ONE COMMUNITY, ONE INDUSTRY EMPOWERMENT TRAIN ARRIVES EDE TOWN 5\12\2017


The empowerment moving train of One Community, One Industry in collaboration with the state of Osun government through the office of Enterprise and Wealth Creation arrived Ede for a day seminar on Tuesday the 5th of December, 2017. Suffice to note that the one day seminar train had made stops earlier at Iragbiji, Iwo, Ilesa and stopped at Osogbo for an exhibition when the Vice President, Prof. Yemi Osibajo launched the Nationwide Small and Medium Enterprise Clinic and the Government Enterprise Empowerment Programme.

At Ede, women and men, young and old turned out in their hundreds to benefit in the One Day seminar. The thirteen members team of the One Community, One Industry Initiative were at the Timi of Ede palace civic centre to accredit participants that have started showing up as early as 7:00am.



The distinguished guests at the gathering include the Mogajis and Chiefs that were representatives of the royal father of the day, the Timi of Ede, Oba Munirudeen Adesola Lawal (Laminisa 1), representatives of the Office of Enterprise and Wealth Creation, commissioner for Economic Planning and Wealth Creation, Commissioner for Women, Children and Social Affairs and many others.






The representative of the Office of and Wealth Creation in his opening sspeech highlighted the importance of self reliant and the benefits entrepreneurshipwork that he simply as the business of wealth creation. He pinpointed the opportunities that are abound in the State of Osun. In his words "only a lazy man/woman can claim he has nothing to do to create wealth ".


The initiator of the programme, Mrs. Victoria Oluwaseun admonished particpants, particularly younger ones and children to draw some lessons from her true to life story that she narrated. Anyone can rise up to be the best hr or she wants to be. Our background and circumstances cannot be an obstacle to our dreams. She told the gathering to be thankful to the administration of Governor Rauf Adesoji Aregbesola for supporting the initiative which according to her is channelled towards enhancing the standard of living of the populace. In her words " the concept of one Community, One Industry is to bring to the public the economic values in some items in the society that people considered as valueless waste." She pointed out that the governor has shown clearly that he needs those who have the knowledge and what it takes to bring out an initiative that will get people to benefit.

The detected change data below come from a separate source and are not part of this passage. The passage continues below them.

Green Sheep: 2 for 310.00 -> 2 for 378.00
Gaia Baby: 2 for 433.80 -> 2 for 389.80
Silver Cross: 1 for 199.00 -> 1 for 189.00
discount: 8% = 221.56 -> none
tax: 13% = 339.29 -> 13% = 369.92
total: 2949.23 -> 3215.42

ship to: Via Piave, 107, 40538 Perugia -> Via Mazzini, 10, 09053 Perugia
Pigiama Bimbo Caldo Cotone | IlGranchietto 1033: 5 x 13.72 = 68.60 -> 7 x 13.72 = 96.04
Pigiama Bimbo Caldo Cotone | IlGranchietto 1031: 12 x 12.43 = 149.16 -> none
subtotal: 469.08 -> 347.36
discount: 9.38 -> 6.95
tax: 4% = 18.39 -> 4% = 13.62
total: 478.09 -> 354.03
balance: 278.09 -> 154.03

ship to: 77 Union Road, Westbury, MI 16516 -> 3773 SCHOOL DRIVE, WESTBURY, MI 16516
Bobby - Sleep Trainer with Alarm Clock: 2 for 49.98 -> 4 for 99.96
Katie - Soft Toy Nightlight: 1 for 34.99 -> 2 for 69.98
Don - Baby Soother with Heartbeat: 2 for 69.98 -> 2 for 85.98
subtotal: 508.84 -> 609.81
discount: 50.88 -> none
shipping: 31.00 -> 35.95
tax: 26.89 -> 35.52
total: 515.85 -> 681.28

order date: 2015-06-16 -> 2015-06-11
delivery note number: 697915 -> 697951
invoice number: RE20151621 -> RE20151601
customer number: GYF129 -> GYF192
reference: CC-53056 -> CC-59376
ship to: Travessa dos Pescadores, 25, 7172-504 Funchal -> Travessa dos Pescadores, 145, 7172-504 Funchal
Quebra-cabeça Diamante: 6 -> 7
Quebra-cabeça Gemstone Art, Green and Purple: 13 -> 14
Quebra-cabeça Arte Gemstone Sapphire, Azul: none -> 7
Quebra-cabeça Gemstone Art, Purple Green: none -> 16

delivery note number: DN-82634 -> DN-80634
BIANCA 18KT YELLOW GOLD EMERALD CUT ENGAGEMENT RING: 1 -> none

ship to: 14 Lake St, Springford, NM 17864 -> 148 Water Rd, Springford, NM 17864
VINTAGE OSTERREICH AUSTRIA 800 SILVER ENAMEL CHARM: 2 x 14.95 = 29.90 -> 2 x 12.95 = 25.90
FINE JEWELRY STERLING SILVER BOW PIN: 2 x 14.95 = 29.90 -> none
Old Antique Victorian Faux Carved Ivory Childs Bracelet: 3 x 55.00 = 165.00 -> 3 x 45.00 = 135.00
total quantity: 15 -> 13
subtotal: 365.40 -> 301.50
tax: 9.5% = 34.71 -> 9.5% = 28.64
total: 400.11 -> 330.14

The one day seminar started with a talk from Mrs. Esther Akinlawon whose talk centre on processing locust beans into "iru" and adding value to the finished product. In her explanation, locust beans popularly called "iyere" in Yoruba The seed is first cooked to remove the seed coat and then fermented to produce the desired result. When it is fermented, the Yoruba have a way of getting two types from it, the mashed type and the loose or free type, and they are used for different types of soups, but for the same purpose. She ended by showing the preserved and packed powdered form of iru that is an innovation of One Community, One Industry Initiative.




Mrs. JosephineOlayemi, a black soap (ose dudu) making expert from Aagba also presented a talk on the processes of traditional black soap making. For hundreds of years, africans made and used a vegetable-based soap to gently cleanse skin and hair, known as "ose dudu locally it is made with secret recipes passed down from generation to generation, the formulations she exposed is composed of plantain and or banana parts, cocoa pods that are first sun dried and then roasted at a consistent temperature until it turns into ash. The ash is then added to palm kernel oil. This mixture is then heated and hand-stirred for a least 24 hours until it begins to solidify before it’s scooped out and left to cure. Her exposition caught the attention of many of the participants.



The initiator of the programme's presentation centered her talk on " from food waste to animal feed" using cassava peels and animal bones  potentially big business for Nigerian women and men

In Nigeria, nearly three million households (mostly women) produce fifty million tonnes of cassava annually. Most of the crop is used for human consumption, but about 14 million tonnes of its by-products, including peels and under-sized tubers are thrown away as waste.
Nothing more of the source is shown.